Studio Imma
The Design Studio of trimester 2, year 4 is an opportunity for students to develop their ability to research, survey, discover, and understand the value of research through design. It is an opportunity to find ways to push the discipline-specific boundaries and look beyond academia. The studio enables students to engage with a site, a building, a community outside of the university, and to use these as a vehicle for discovery.
The students and teachers of Studio IMMA worked with the curators and administrators, past and present, of the Irish Museum of Modern Art, with people from NCAD, the OPW, academics from other disciplines in UCD and the architectural profession, over a 12-week period of study and proposition. It is presented and recorded here.

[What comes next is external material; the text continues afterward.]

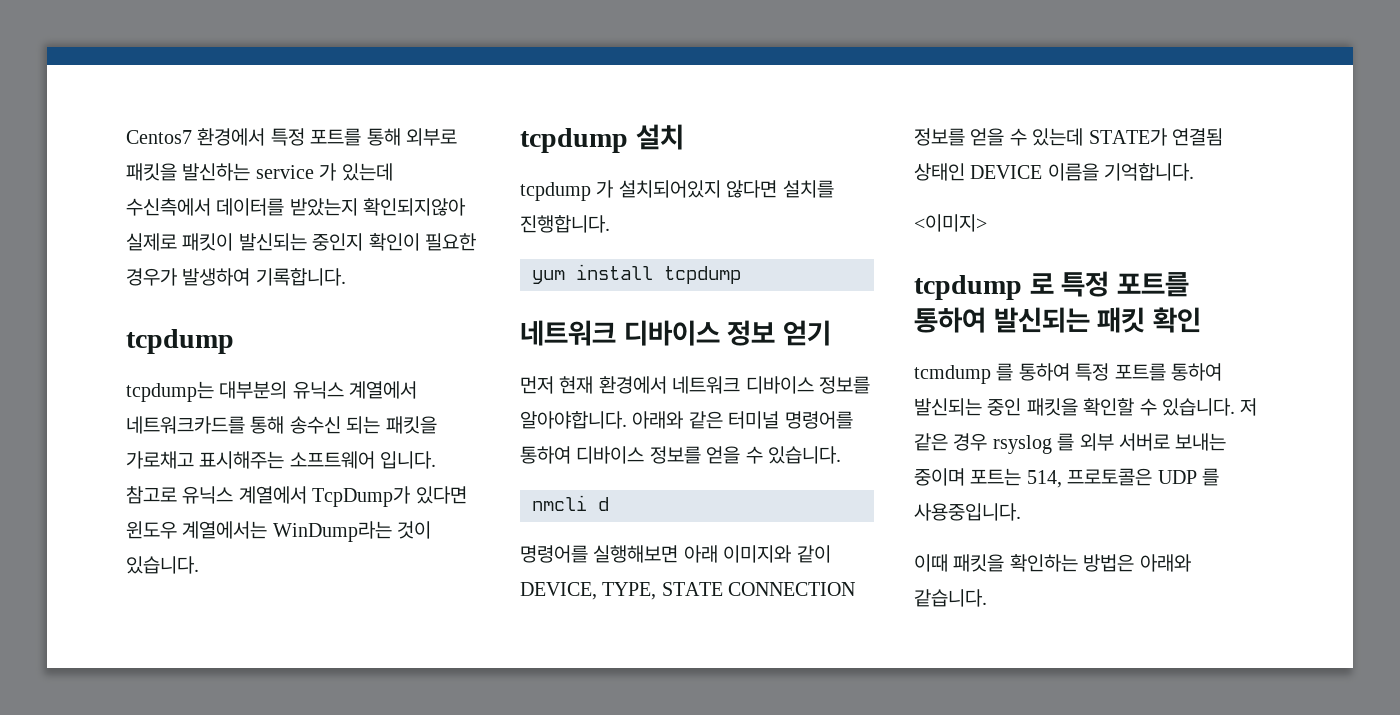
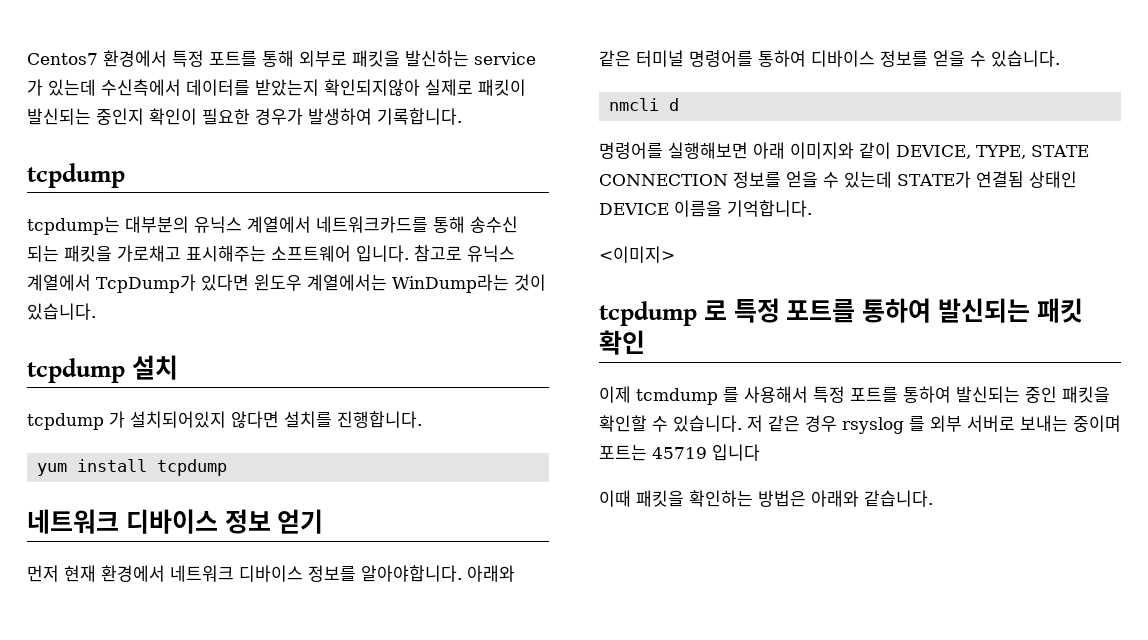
- tcmdump 를 통하여 특정 포트를 통하여 발신되는 중인 패킷을 확인할 수 있습니다.
+ 이제 tcmdump 를 사용해서 특정 포트를 통하여 발신되는 중인 패킷을 확인할 수 있습니다.
- 저 같은 경우 rsyslog 를 외부 서버로 보내는 중이며 포트는 514, 프로토콜은 UDP 를 사용중입니다.
+ 저 같은 경우 rsyslog 를 외부 서버로 보내는 중이며 포트는 45719 입니다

The student work is exploratory in nature and gives a degree of licence to imagination in survey and projection. It is provisional and speculatively made in the context of an open studio which invited questions and observation, inducing projection of that which exists or existed, is imagined to exist or imagined to have existed, or can be dreamt as a possibility. The studio’s authority is not always grounded in academic research of an audited nature but in the studious enquiry and rumination of students as a dispersed studio entwined with the place of IMMA , whether from a remote vantage point in time or space or through close encounter on its own grounds this trimester. The students’ work is presented as composite portrait - studies towards a portrayal composed from various students’ perspectives. This is collated from a partially measured and variously imagined survey against a shifting set of backgrounds stories and encounters. The studio was conducted in a spirit of concerted listening and looking, in and out, combined with contingent and subjective mapping and measurement of qualities. The website records perceptions and projections of the position of IMMA from close up and far out. Individual recordings may err, remain incomplete or uncorrected, or create a degree of interference. Reviewers and visitors are invited to read between the tangled lines of drawing and text, embroidering their own view into this tapestry, darning gaps and tensioning threads, to see the place and its potential anew, or at least askew from any official or un-nuanced position.